*Task details*: Return all lines from the listing below in which "class" appears.

BEGIN Excerpted records

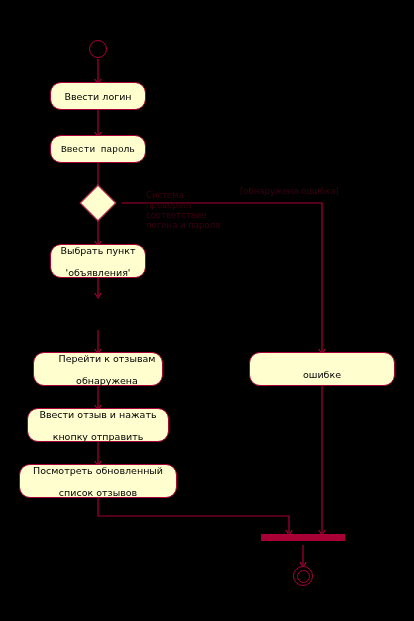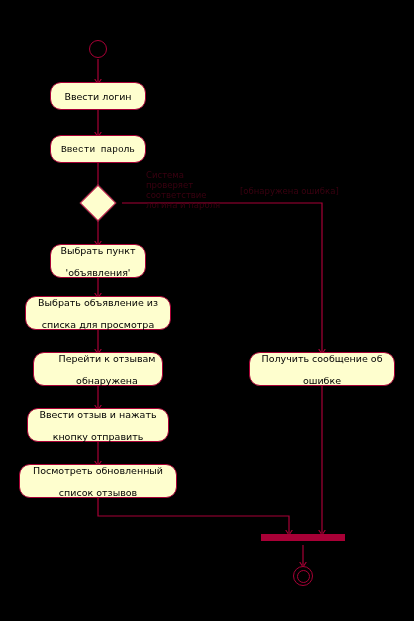--- a/index.html
+++ b/index.html
@@ -115,7 +115,7 @@
 
   <div class="node diamond" style="left:85px;top:190px;width:26px;height:26px;"></div>
 
-  <div class="guard multiline" style="left:146px;top:170px;width:110px;">
+  <div class="guard multiline" style="left:146px;top:190px;width:110px;">
     <div>Система</div>
     <div>проверяет соответствие</div>
     <div>логина и пароля</div>

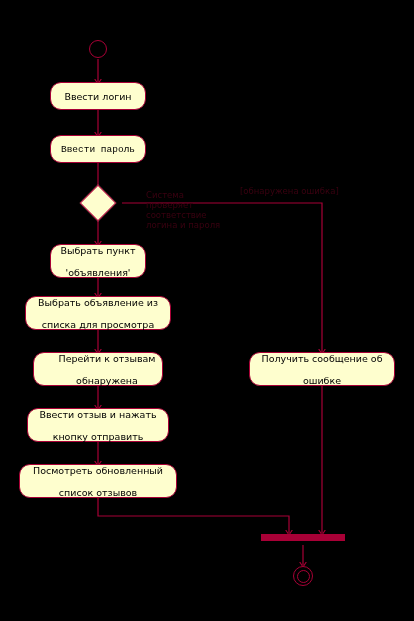--- a/index.html
+++ b/index.html
@@ -130,12 +130,6 @@
     </span>
   </div>
 
-  <div class="node activity" style="left:25px;top:296px;width:146px;height:34px;">
-    <span>
-      <span>Выбрать объявление из</span><br>
-      <span>списка для просмотра</span>
-    </span>
-  </div>
 
   <div class="node activity" style="left:33px;top:352px;width:130px;height:34px;padding-left:24px;">
     <span>

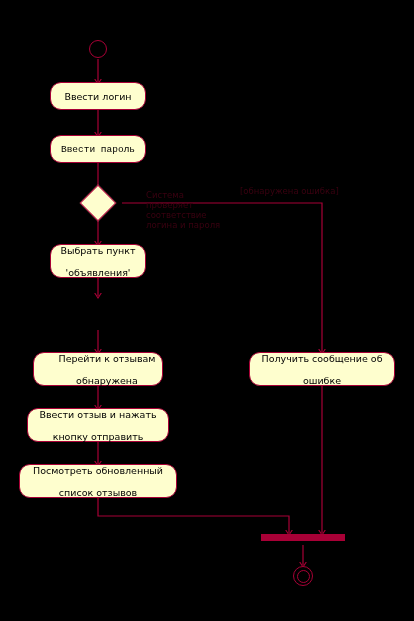--- a/index.html
+++ b/index.html
@@ -154,7 +154,7 @@
 
   <div class="node activity" style="left:249px;top:352px;width:146px;height:34px;">
     <span>
-      <span>Получить сообщение об</span><br>
+      <br>
       <span>ошибке</span>
     </span>
   </div>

END Excerpted records

*Expected answer*:
   <div class="node diamond" style="left:85px;top:190px;width:26px;height:26px;"></div>
-  <div class="guard multiline" style="left:146px;top:170px;width:110px;">
+  <div class="guard multiline" style="left:146px;top:190px;width:110px;">
-  <div class="node activity" style="left:25px;top:296px;width:146px;height:34px;">
   <div class="node activity" style="left:33px;top:352px;width:130px;height:34px;padding-left:24px;">
   <div class="node activity" style="left:249px;top:352px;width:146px;height:34px;">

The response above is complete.